*WHAT THE TASK ASKS*: Could you restate every entry word for word, leaving the pictures out?

::: PROVIDED RECORDS

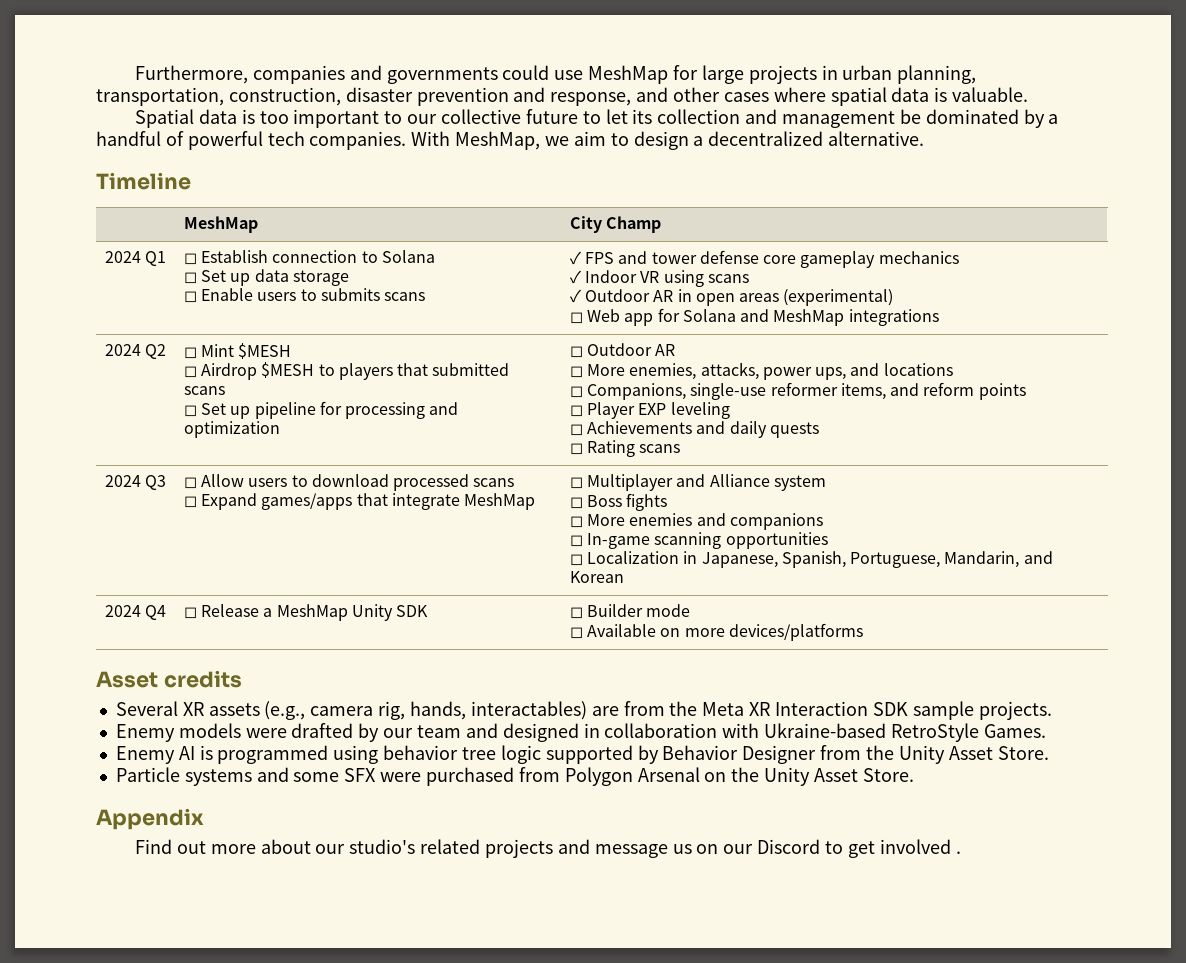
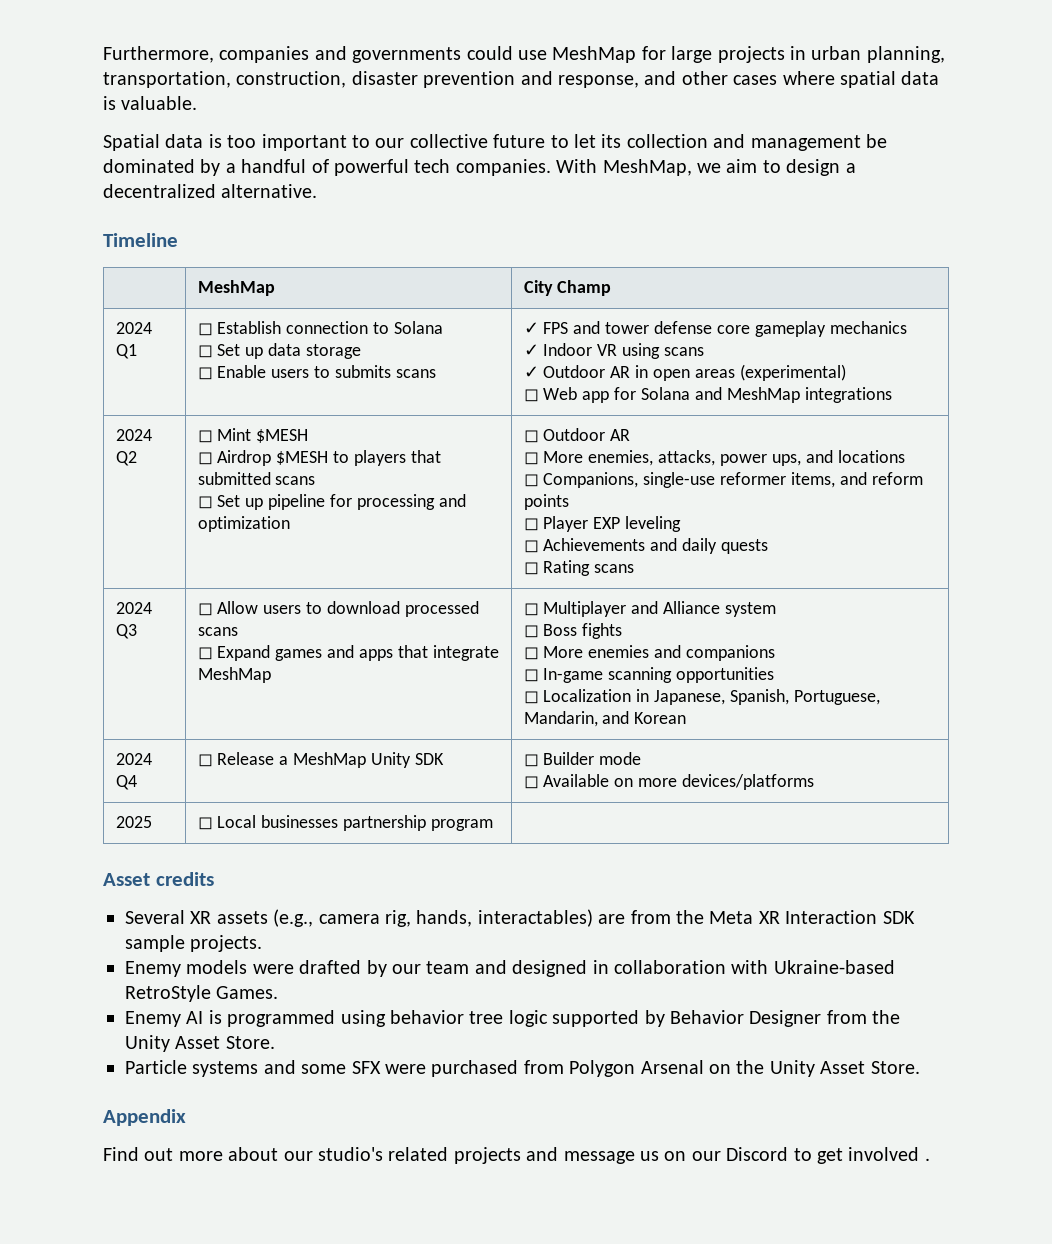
- ◻ Expand games/apps that integrate MeshMap
+ ◻ Expand games and apps that integrate MeshMap
+ 2025 | ◻ Local businesses partnership program |

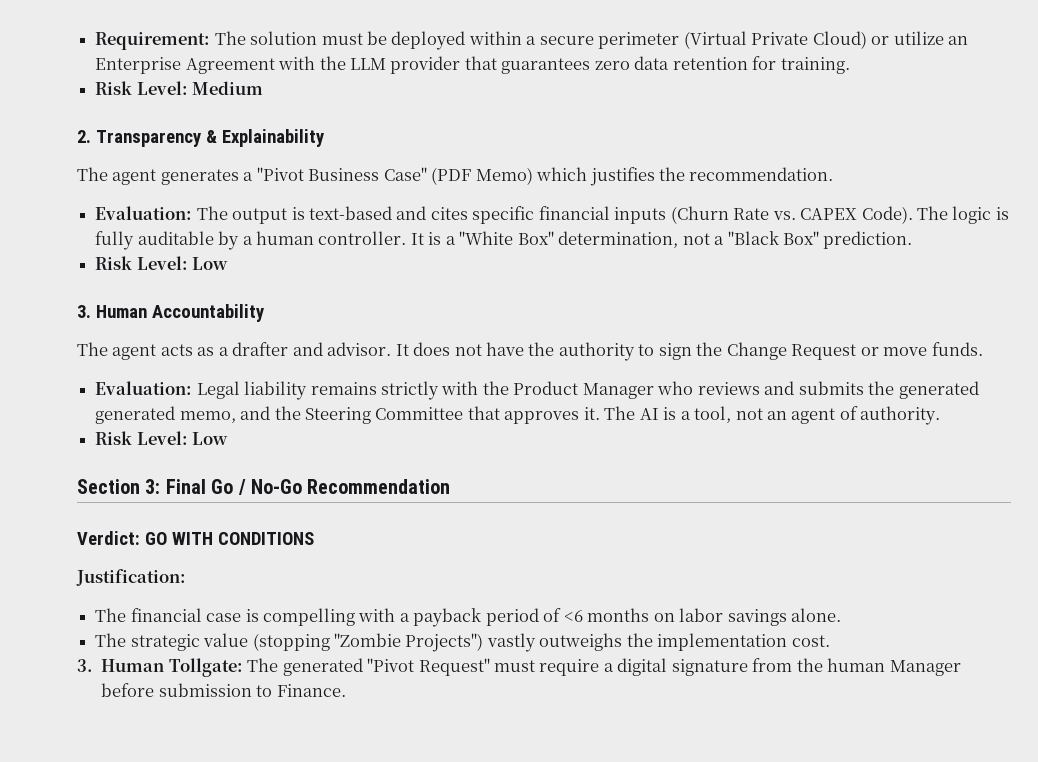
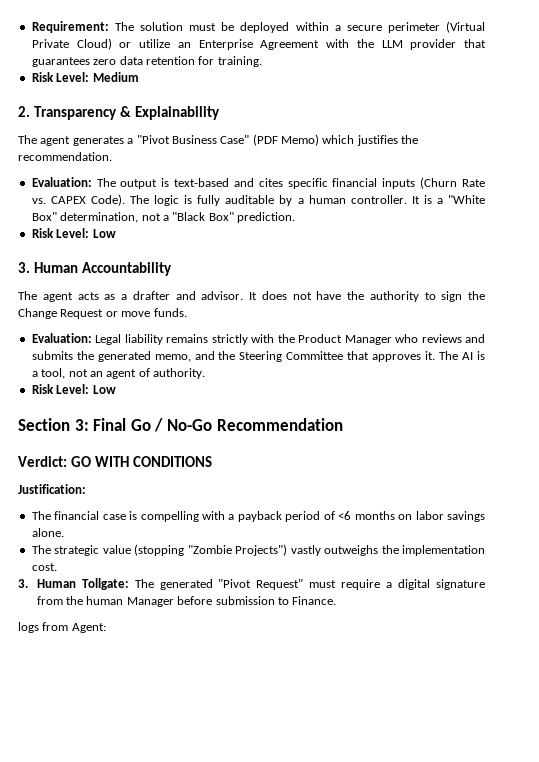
- Evaluation: Legal liability remains strictly with the Product Manager who reviews and submits the generated generated memo, and the Steering Committee that approves it.
+ Evaluation: Legal liability remains strictly with the Product Manager who reviews and submits the generated memo, and the Steering Committee that approves it.
+ logs from Agent:

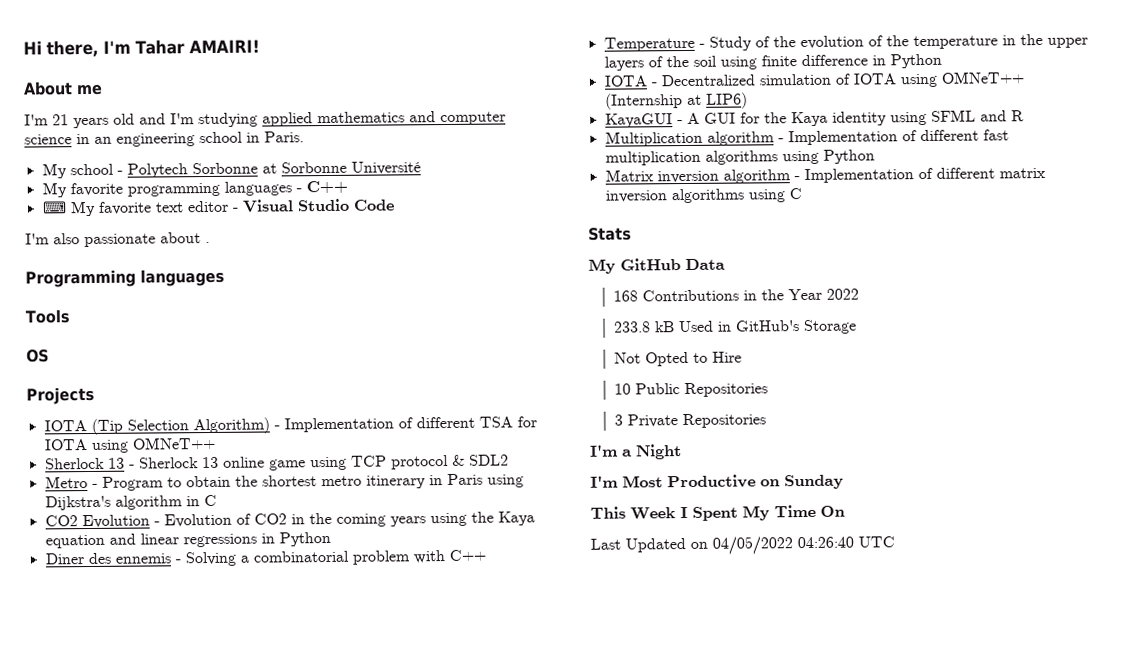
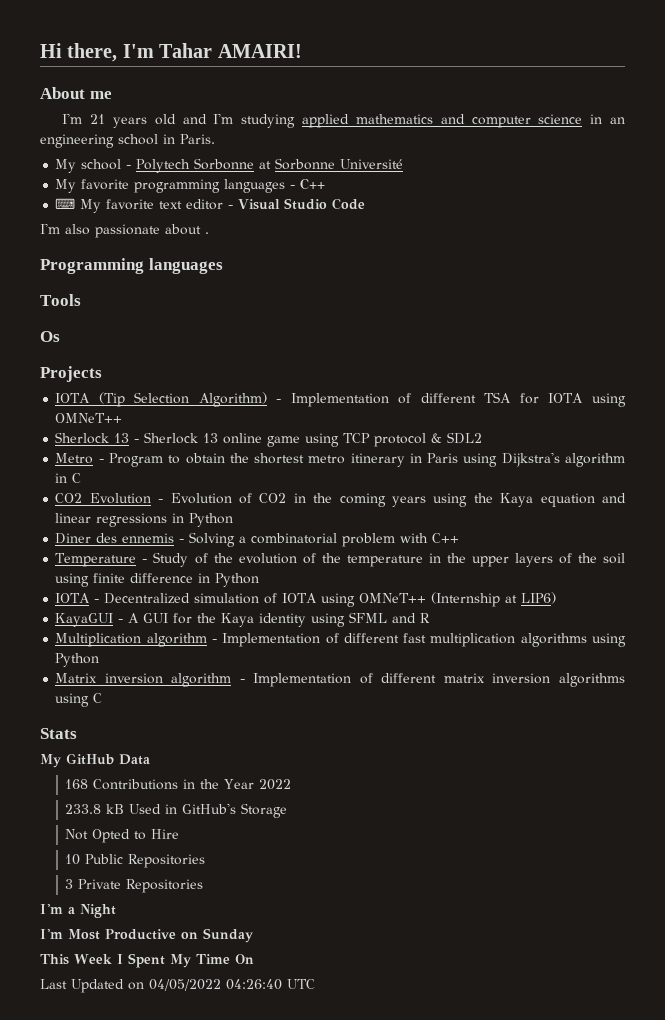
- OS
+ Os

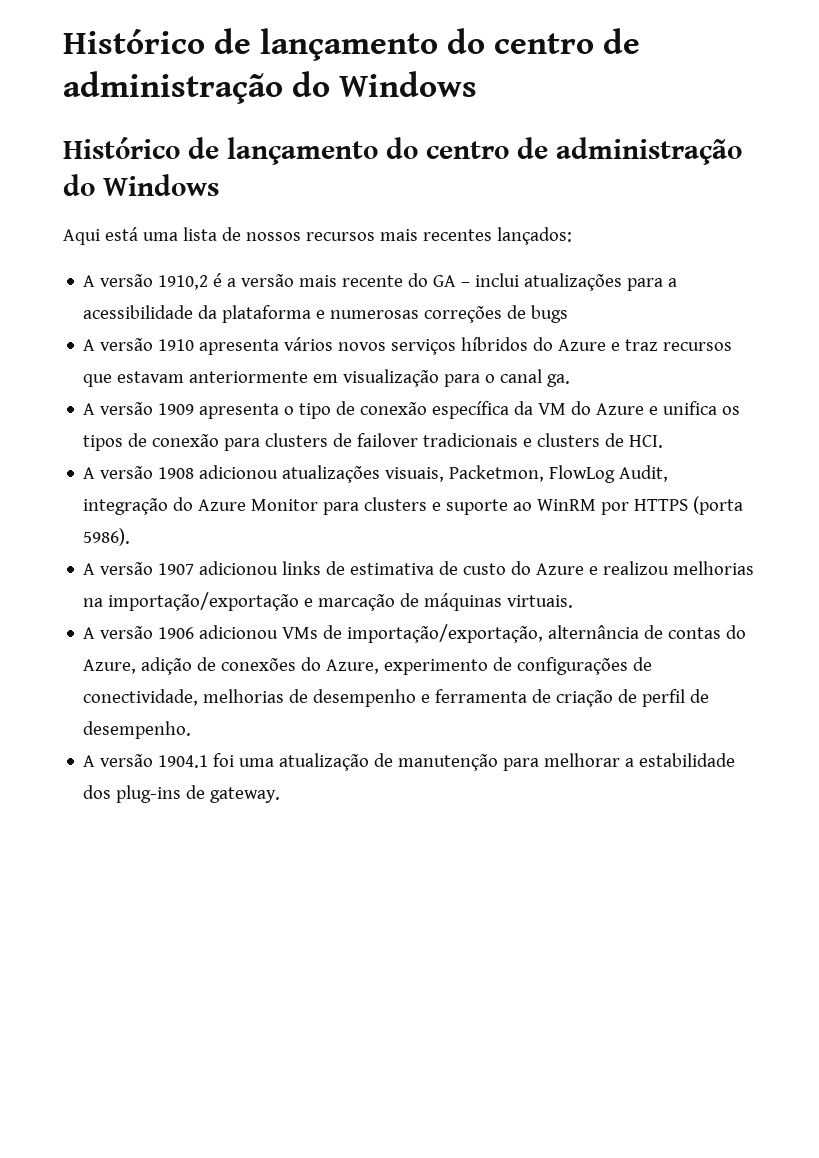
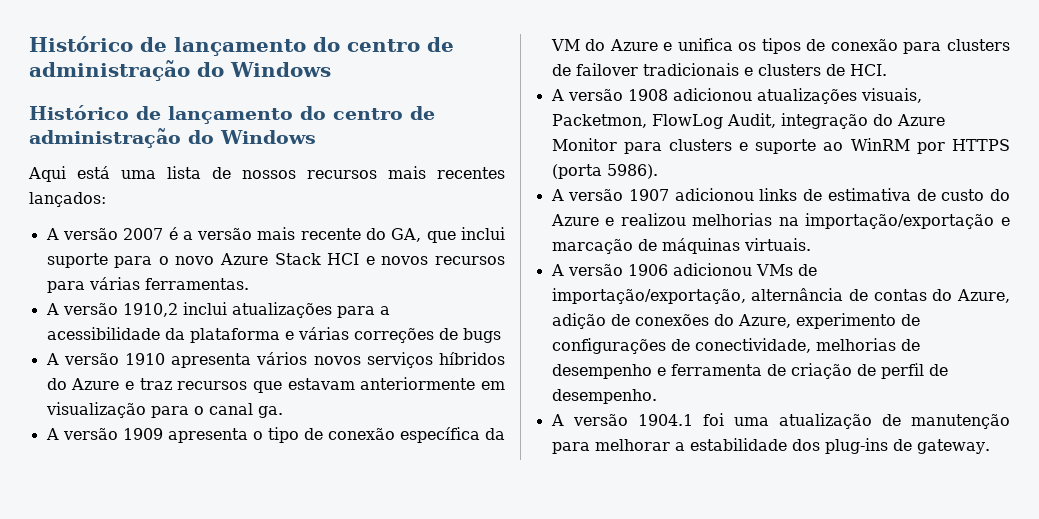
- A versão 1910,2 é a versão mais recente do GA – inclui atualizações para a acessibilidade da plataforma e numerosas correções de bugs
+ A versão 2007 é a versão mais recente do GA, que inclui suporte para o novo Azure Stack HCI e novos recursos para várias ferramentas.
+ A versão 1910,2 inclui atualizações para a acessibilidade da plataforma e várias correções de bugs

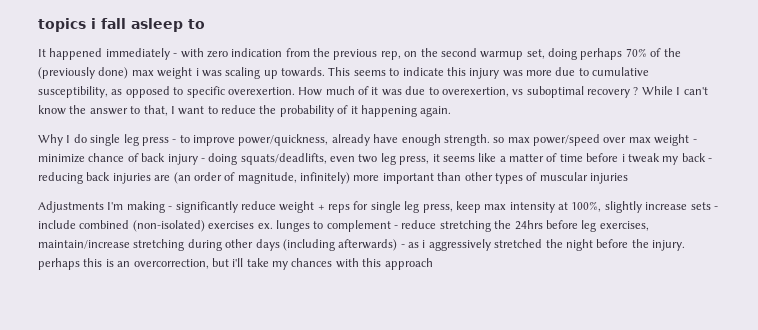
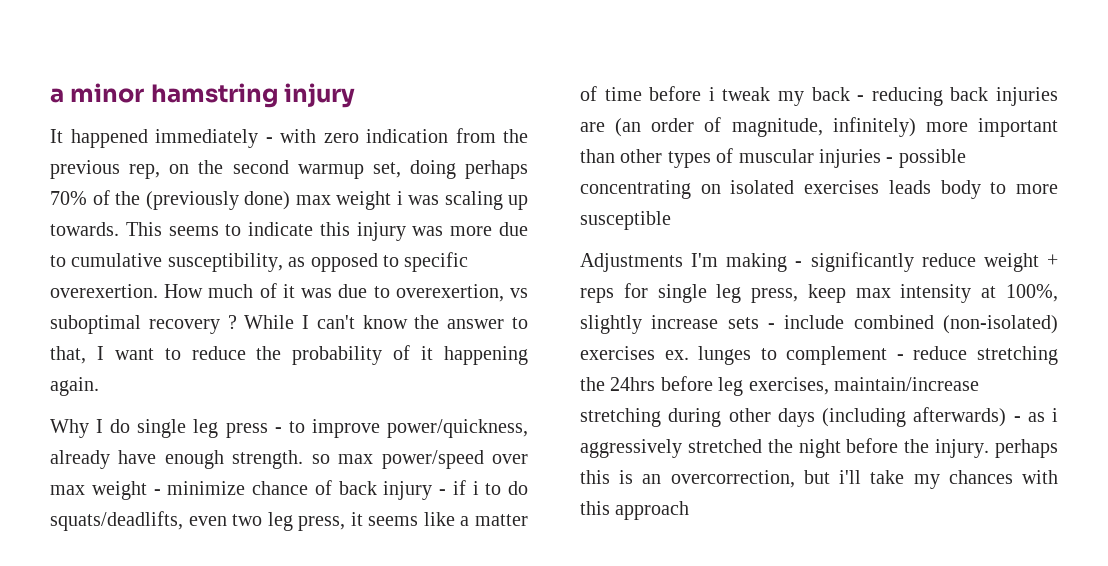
- topics i fall asleep to
+ a minor hamstring injury
- Why I do single leg press - to improve power/quickness, already have enough strength. so max power/speed over max weight - minimize chance of back injury - doing squats/deadlifts, even two leg press, it seems like a matter of time before i tweak my back - reducing back injuries are (an order of magnitude, infinitely) more important than other types of muscular injuries
+ Why I do single leg press - to improve power/quickness, already have enough strength. so max power/speed over max weight - minimize chance of back injury - if i to do squats/deadlifts, even two leg press, it seems like a matter of time before i tweak my back - reducing back injuries are (an order of magnitude, infinitely) more important than other types of muscular injuries - possible concentrating on isolated exercises leads body to more susceptible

::::::

*RESULT OF THIS EXERCISE*:
- ◻ Expand games/apps that integrate MeshMap
+ ◻ Expand games and apps that integrate MeshMap
+ 2025 | ◻ Local businesses partnership program |

- Evaluation: Legal liability remains strictly with the Product Manager who reviews and submits the generated generated memo, and the Steering Committee that approves it.
+ Evaluation: Legal liability remains strictly with the Product Manager who reviews and submits the generated memo, and the Steering Committee that approves it.
+ logs from Agent:

- OS
+ Os

- A versão 1910,2 é a versão mais recente do GA – inclui atualizações para a acessibilidade da plataforma e numerosas correções de bugs
+ A versão 2007 é a versão mais recente do GA, que inclui suporte para o novo Azure Stack HCI e novos recursos para várias ferramentas.
+ A versão 1910,2 inclui atualizações para a acessibilidade da plataforma e várias correções de bugs

- topics i fall asleep to
+ a minor hamstring injury
- Why I do single leg press - to improve power/quickness, already have enough strength. so max power/speed over max weight - minimize chance of back injury - doing squats/deadlifts, even two leg press, it seems like a matter of time before i tweak my back - reducing back injuries are (an order of magnitude, infinitely) more important than other types of muscular injuries
+ Why I do single leg press - to improve power/quickness, already have enough strength. so max power/speed over max weight - minimize chance of back injury - if i to do squats/deadlifts, even two leg press, it seems like a matter of time before i tweak my back - reducing back injuries are (an order of magnitude, infinitely) more important than other types of muscular injuries - possible concentrating on isolated exercises leads body to more susceptible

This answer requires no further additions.